WHAT TO WORK ON
If an entry contains a picture, leave the picture out and reproduce everything else in the records below exactly.

DATA SHOWN
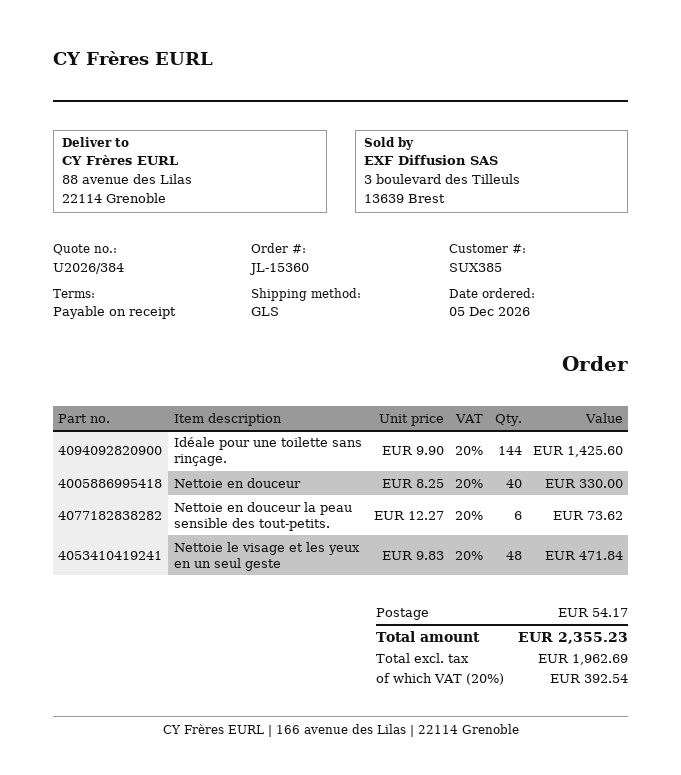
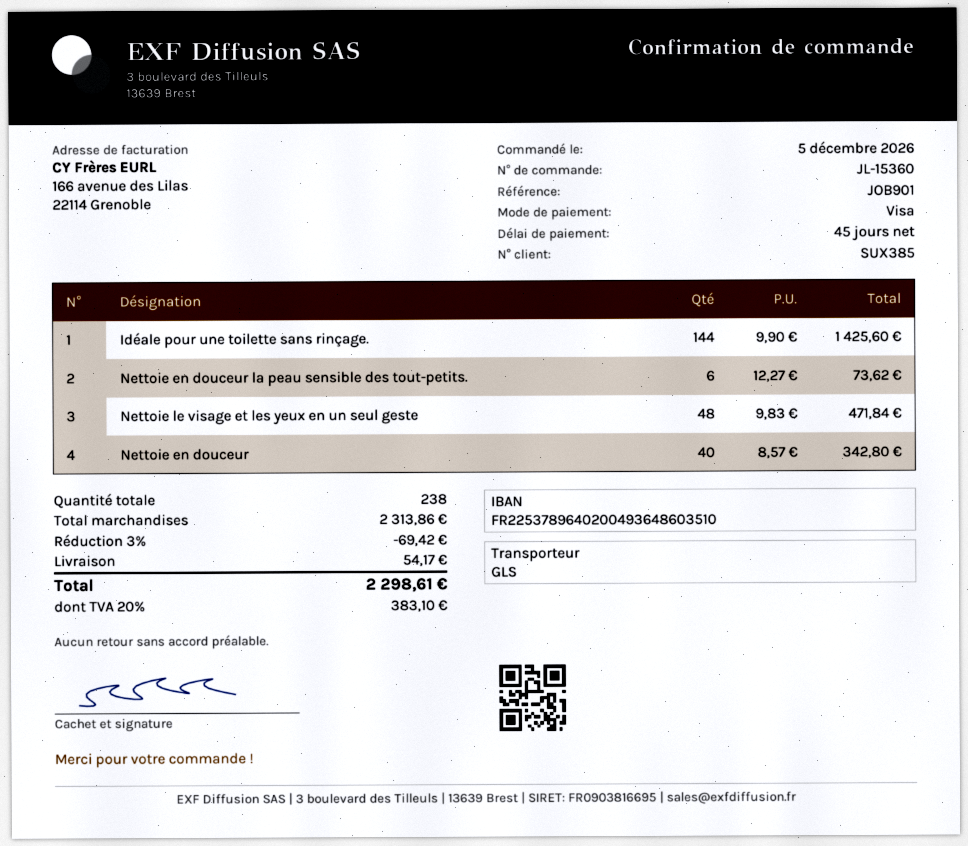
payment terms: on receipt -> 45 days
Nettoie en douceur: 40 x 8.25 = 330.00 -> 40 x 8.57 = 342.80
discount: none -> 3% = 69.42
tax: 20% = 392.54 -> 20% = 383.10
total: 2355.23 -> 2298.61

ANSWER
payment terms: on receipt -> 45 days
Nettoie en douceur: 40 x 8.25 = 330.00 -> 40 x 8.57 = 342.80
discount: none -> 3% = 69.42
tax: 20% = 392.54 -> 20% = 383.10
total: 2355.23 -> 2298.61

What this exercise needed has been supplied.